* MATERIAL SHOWN
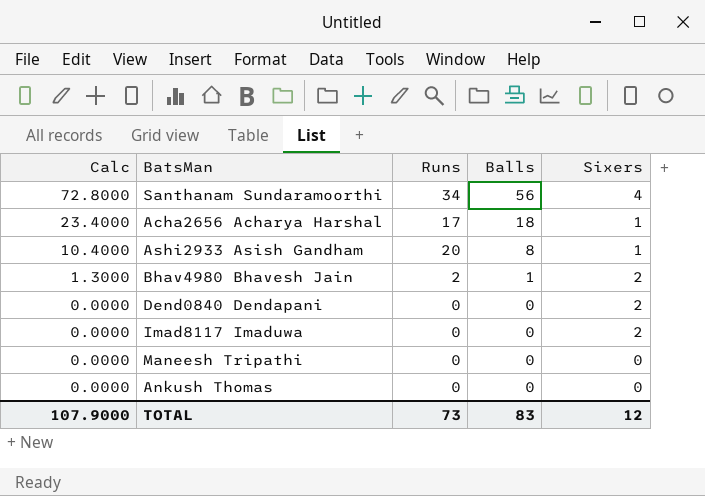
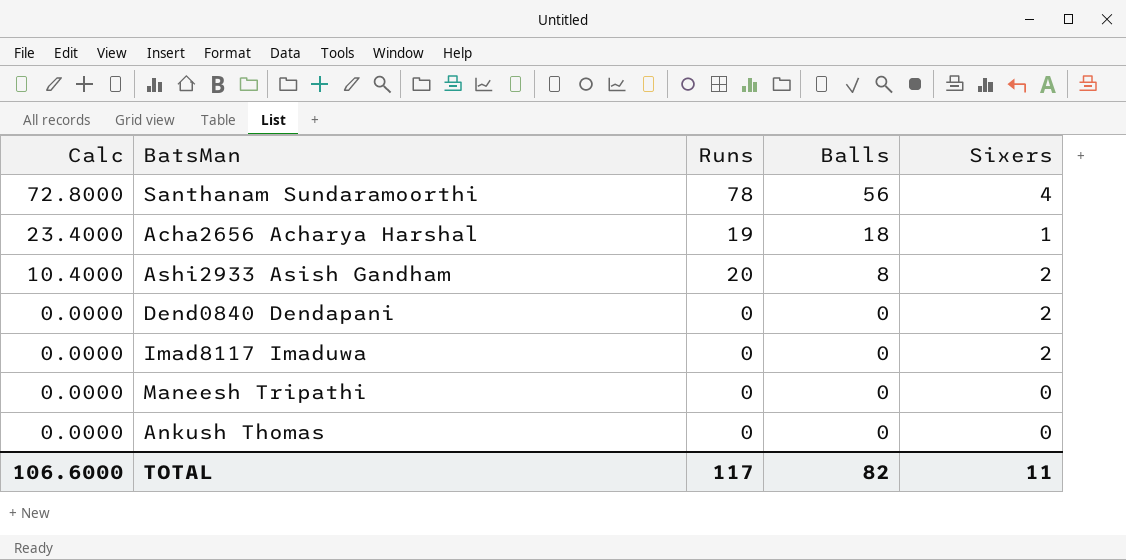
row Bhav4980 Bhavesh Jain: 1.3000 | 2 | 1 | 2 -> none
Santhanam Sundaramoorthi | Runs: 34 -> 78
Acha2656 Acharya Harshal | Runs: 17 -> 19
Ashi2933 Asish Gandham | Sixers: 1 -> 2
TOTAL | Calc: 107.9000 -> 106.6000
TOTAL | Runs: 73 -> 117
TOTAL | Balls: 83 -> 82
TOTAL | Sixers: 12 -> 11

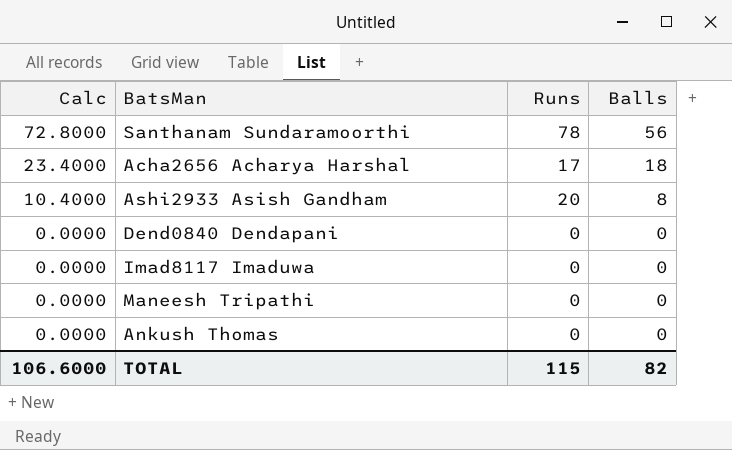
column Sixers | position: 5 -> none
Acha2656 Acharya Harshal | Runs: 19 -> 17
TOTAL | Runs: 117 -> 115

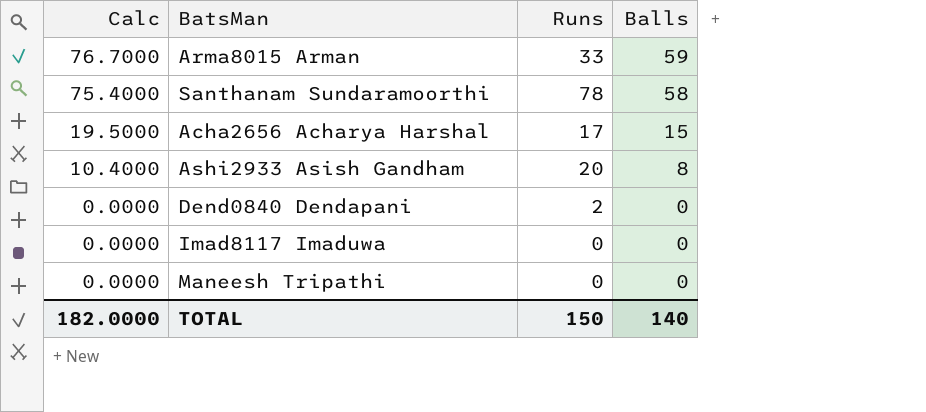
row Ankush Thomas: 0.0000 | 0 | 0 -> none
row Arma8015 Arman: none -> 76.7000 | 33 | 59
Santhanam Sundaramoorthi | Calc: 72.8000 -> 75.4000
Santhanam Sundaramoorthi | Balls: 56 -> 58
Acha2656 Acharya Harshal | Calc: 23.4000 -> 19.5000
Acha2656 Acharya Harshal | Balls: 18 -> 15
Dend0840 Dendapani | Runs: 0 -> 2
TOTAL | Calc: 106.6000 -> 182.0000
TOTAL | Runs: 115 -> 150
TOTAL | Balls: 82 -> 140

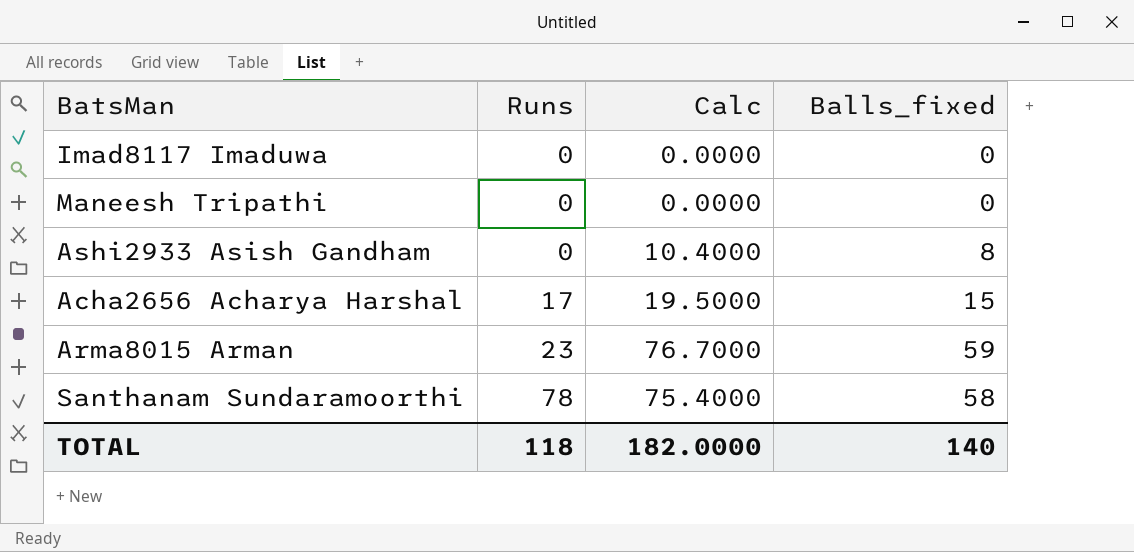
row order: Calc descending -> Runs ascending
column Calc | position: 1 -> 3
column name: Balls -> Balls_fixed
row Dend0840 Dendapani: 0.0000 | 2 | 0 -> none
Ashi2933 Asish Gandham | Runs: 20 -> 0
Arma8015 Arman | Runs: 33 -> 23
TOTAL | Runs: 150 -> 118

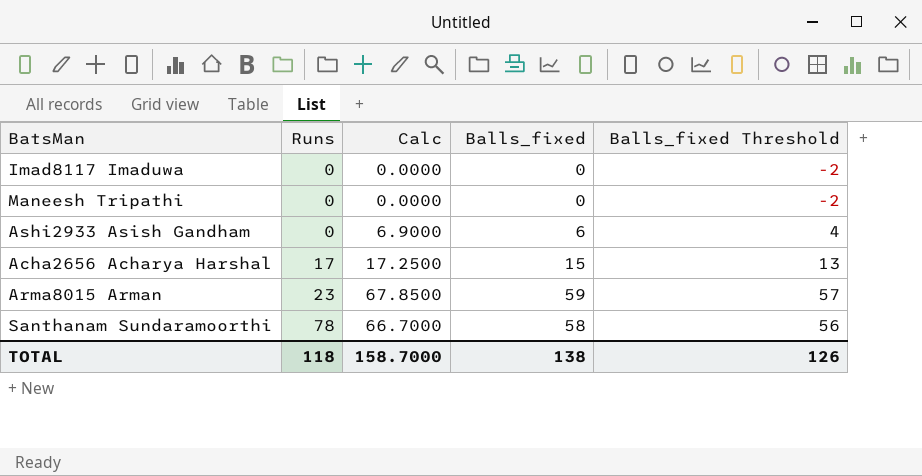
column Calc | formula: [Balls_fixed] * 1.3 -> [Balls_fixed] * 1.15
column Balls_fixed Threshold | formula: none -> [Balls_fixed] - 2
Ashi2933 Asish Gandham | Balls_fixed: 8 -> 6
TOTAL | Calc: 182.0000 -> 158.7000
TOTAL | Balls_fixed: 140 -> 138

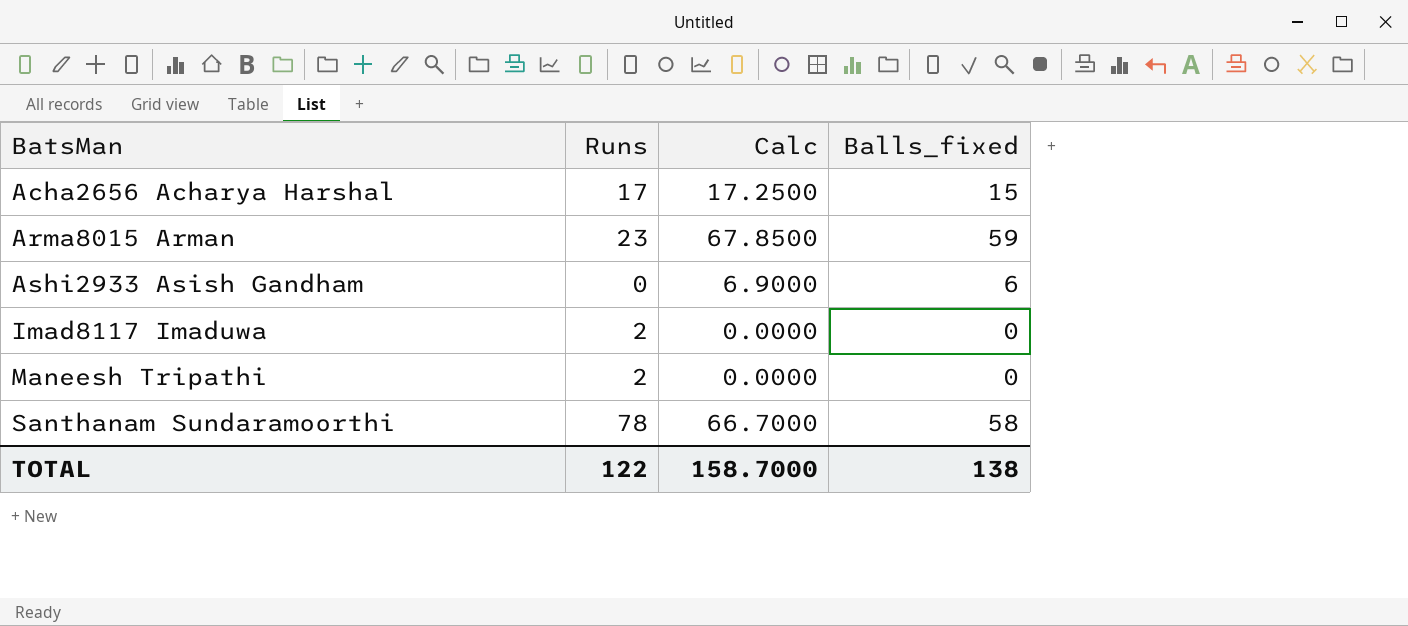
row order: Runs ascending -> BatsMan ascending
column Balls_fixed Threshold | formula: [Balls_fixed] - 2 -> none
Imad8117 Imaduwa | Runs: 0 -> 2
Maneesh Tripathi | Runs: 0 -> 2
TOTAL | Runs: 118 -> 122

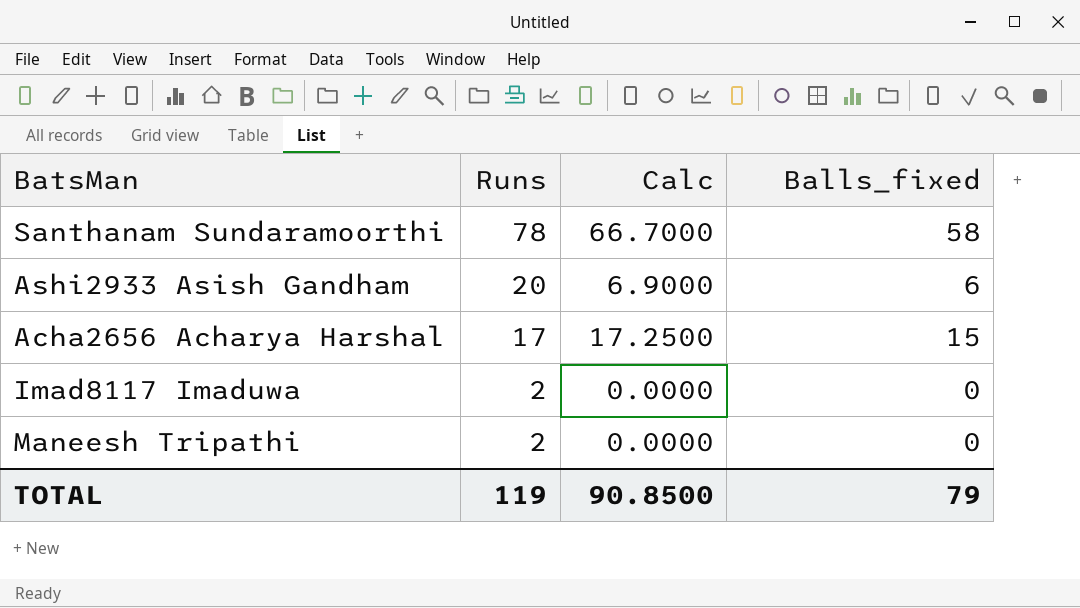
row order: BatsMan ascending -> Runs descending
row Arma8015 Arman: 23 | 67.8500 | 59 -> none
Ashi2933 Asish Gandham | Runs: 0 -> 20
TOTAL | Runs: 122 -> 119
TOTAL | Calc: 158.7000 -> 90.8500
TOTAL | Balls_fixed: 138 -> 79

* WHAT YOU WILL DO
The answer needed is a single number: how many lines in the records above hold the string "position". Please write nothing else.

* PROBLEM SOLUTION
2